He wasn’t worried about Pribadium very much, and definitely not immortal Vitalie. Cassidy didn’t deserve this, though. He looked back at them sadly, not knowing whether he should agree to this, or if he should just hope Pribadium figures out how to get out of here.
Arcadia obviously picked up on his hesitation. “Okay. Give me two. I will...actually...release Xearea even earlier. Don’t expect me to tell Past!Mateo about it, though.”
“That is acceptable,” he agreed, “as long as it is acceptable to them.”
And so Mateo returned to his friends, and explained the situation to them. He didn’t say that he was trying to protect Cassidy further, but claimed her being on Mateo’s pattern simply disqualified her from being able to help. He also didn’t say Arcadia was accommodating them in this regard by scratching three entire years of Savior duty from the schedule. Pribadium agreed to the deal, likely hoping to redeem herself for what she believed to be all her fault. Vitalie agreed to it too, but that was because she no longer cared what she did anyway. Even though she didn’t have memories any further back than fifty-six years, she was still billions of years old, and her soul still felt that. Three years out of her life was negligible.
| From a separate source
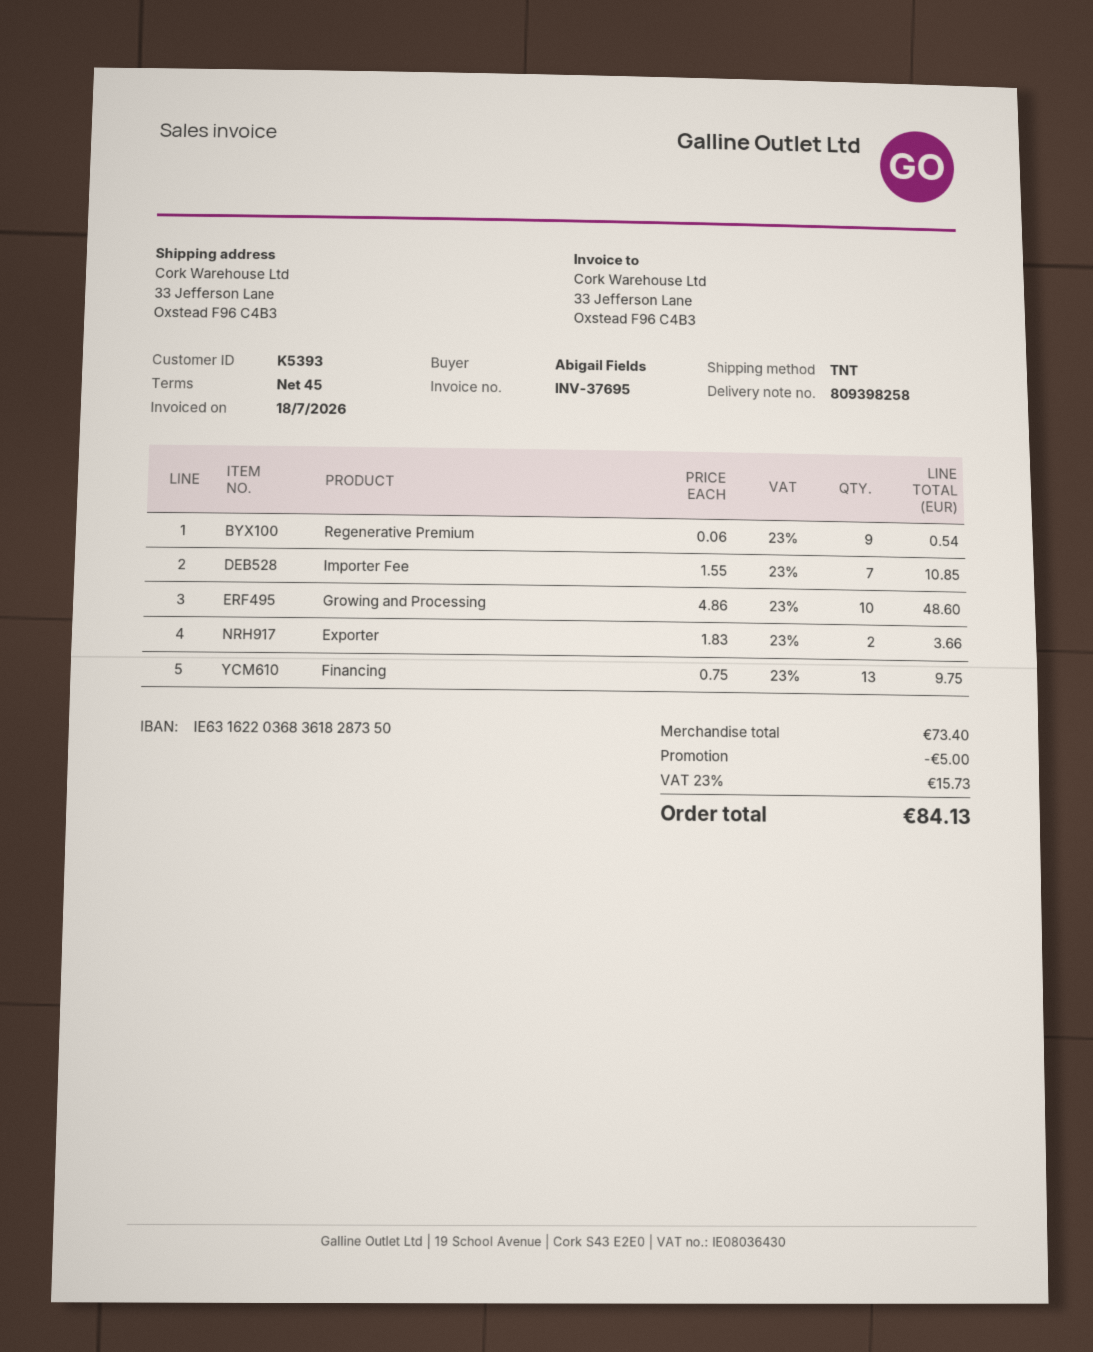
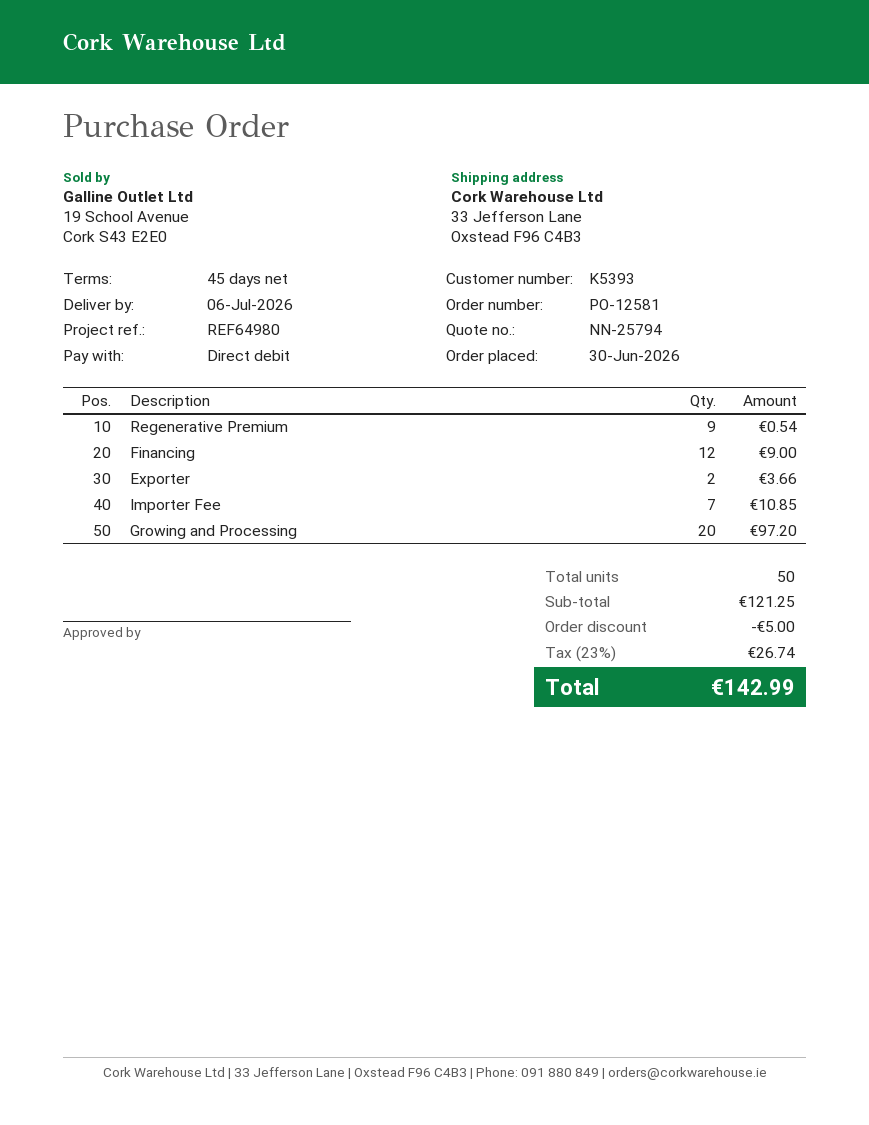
Growing and Processing: 10 for 48.60 -> 20 for 97.20
Financing: 13 for 9.75 -> 12 for 9.00
subtotal: 73.40 -> 121.25
tax: 23% = 15.73 -> 23% = 26.74
total: 84.13 -> 142.99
After Arcadia apported the ladies to meet with the First Savior, Sabra, she turned back to the two remaining. “You’re not getting off that easy, though. I still need you to do something.”
“What is it?” It wasn’t always bad, so he didn’t want to sport a bad attitude before he even knew what she was going to ask of him.
Arcadia removed the Compass of Disturbance from her back pocket, and handed it to them. “I’m just borrowing it. I’ll give it back to Juan when you’re done.”
“What do I need this for?”
“This merge point is unstable,” Arcadia began to explain. “Since you’re from the future, you obviously know what I need it for; what Lita needs it for. There is evidently some interference coming from Lorania. It is apparently a natural merge point. I need you to find it, and destroy it.”
“How am I meant to do that?” Mateo asked. “It’s not that I don’t want to; I know how this story ends, so I don’t feel like you’re asking me to do something evil, but I don’t know how to destroy time rifts.”
“You’ll figure it out,” Arcadia said. “Use the compass.”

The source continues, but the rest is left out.